As Drucker writes, the idea that the Greeks invented the alphabet is deeply ingrained in modern thought. But this is the opposite of what the Greeks themselves thought; they were clear that it was borrowed. From the Greek perspective, the alphabet was invented either by the Phoenicians and given to the Greeks by Cadmus (this is the account given to us by Herodotus) or invented by the Egyptian god Thoth (as in the account of Plato). Other Greek descriptions tend to riff on either or both of these basic narratives. For most of the 19th and 20th centuries scholarship lauded the ‘genius’ of the Greeks for adding vowels to the existing consonantal alphabet used by the Phoenicians. Only recently has it begun to describe the birth of the Greek alphabet as a process of cultural contact, borrowing and collaboration.

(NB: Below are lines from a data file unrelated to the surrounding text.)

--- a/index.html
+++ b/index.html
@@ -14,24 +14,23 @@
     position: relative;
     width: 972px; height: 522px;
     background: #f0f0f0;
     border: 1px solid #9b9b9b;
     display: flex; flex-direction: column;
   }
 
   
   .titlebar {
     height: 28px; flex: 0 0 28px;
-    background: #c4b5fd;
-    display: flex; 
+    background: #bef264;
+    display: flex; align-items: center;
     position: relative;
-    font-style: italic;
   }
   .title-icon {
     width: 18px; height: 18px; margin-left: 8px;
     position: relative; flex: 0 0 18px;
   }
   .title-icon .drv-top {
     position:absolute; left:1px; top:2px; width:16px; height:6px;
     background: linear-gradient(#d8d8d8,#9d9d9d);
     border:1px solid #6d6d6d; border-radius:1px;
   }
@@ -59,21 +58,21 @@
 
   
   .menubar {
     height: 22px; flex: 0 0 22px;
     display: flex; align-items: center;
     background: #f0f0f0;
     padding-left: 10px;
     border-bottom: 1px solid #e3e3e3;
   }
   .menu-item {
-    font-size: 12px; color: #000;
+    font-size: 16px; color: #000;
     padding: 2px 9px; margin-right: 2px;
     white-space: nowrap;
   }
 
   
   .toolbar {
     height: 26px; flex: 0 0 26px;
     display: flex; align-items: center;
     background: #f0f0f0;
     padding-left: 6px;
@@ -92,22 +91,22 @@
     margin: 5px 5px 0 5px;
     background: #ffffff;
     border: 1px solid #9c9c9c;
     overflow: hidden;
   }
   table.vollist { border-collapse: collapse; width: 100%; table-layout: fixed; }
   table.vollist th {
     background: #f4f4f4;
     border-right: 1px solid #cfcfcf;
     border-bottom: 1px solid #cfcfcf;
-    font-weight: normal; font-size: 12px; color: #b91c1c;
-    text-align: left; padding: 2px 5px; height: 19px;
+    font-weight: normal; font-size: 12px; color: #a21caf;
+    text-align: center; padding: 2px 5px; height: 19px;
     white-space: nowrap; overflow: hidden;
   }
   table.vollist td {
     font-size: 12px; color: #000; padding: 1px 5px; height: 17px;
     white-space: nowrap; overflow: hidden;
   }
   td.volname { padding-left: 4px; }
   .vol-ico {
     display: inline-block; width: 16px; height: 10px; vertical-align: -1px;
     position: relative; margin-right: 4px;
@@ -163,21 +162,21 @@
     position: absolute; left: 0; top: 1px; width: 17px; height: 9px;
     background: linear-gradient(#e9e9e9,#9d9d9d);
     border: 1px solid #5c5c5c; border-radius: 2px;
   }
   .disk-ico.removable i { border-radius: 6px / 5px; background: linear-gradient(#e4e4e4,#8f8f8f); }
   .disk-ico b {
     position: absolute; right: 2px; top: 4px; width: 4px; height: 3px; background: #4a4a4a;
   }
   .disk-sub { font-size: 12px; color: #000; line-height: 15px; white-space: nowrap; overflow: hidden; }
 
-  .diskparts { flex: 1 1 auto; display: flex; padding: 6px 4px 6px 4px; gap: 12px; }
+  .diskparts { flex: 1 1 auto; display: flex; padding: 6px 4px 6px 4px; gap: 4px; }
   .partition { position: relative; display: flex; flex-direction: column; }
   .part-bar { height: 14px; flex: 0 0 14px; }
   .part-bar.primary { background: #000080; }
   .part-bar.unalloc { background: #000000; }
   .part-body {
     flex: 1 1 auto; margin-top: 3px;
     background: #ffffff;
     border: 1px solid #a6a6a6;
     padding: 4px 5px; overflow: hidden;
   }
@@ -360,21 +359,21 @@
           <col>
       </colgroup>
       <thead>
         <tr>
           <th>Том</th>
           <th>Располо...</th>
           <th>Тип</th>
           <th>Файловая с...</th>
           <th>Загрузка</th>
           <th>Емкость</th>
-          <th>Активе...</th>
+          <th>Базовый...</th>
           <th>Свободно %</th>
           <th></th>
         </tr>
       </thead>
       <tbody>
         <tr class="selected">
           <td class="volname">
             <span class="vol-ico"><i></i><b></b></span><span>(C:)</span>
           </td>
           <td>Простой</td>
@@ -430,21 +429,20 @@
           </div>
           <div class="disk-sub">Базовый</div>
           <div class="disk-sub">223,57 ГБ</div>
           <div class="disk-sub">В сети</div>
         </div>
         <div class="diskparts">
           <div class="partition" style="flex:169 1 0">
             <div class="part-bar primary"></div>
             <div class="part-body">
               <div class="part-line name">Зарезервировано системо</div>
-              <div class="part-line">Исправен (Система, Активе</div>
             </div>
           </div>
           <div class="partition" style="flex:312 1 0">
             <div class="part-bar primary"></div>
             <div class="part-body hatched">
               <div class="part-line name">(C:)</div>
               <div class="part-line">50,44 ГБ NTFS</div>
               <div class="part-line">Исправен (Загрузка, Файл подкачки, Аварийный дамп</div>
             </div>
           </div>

Inventing the Alphabet raises all of the questions that have vexed historians. The Bible presents insoluble problems. If God wrote the Ten Commandments for Moses, what language were they in? What alphabet? If it was the first ever written text, how did Moses know how to read it? These questions led early modern thinkers to develop an intense interest in Hebrew and other Semitic languages. But Drucker also shows how incomplete each generation’s information was. Knowledge of inscriptions and coins was very limited in the early modern period, which meant that the Hebrew alphabet known in Europe was the elegant ‘square’ script rather than the Palaeo-Hebrew script used in the earliest part of antiquity. This was, therefore, how they imagined Hebrew to have been written in the distant past as well.

Read the rest of the review at HistoryToday.com.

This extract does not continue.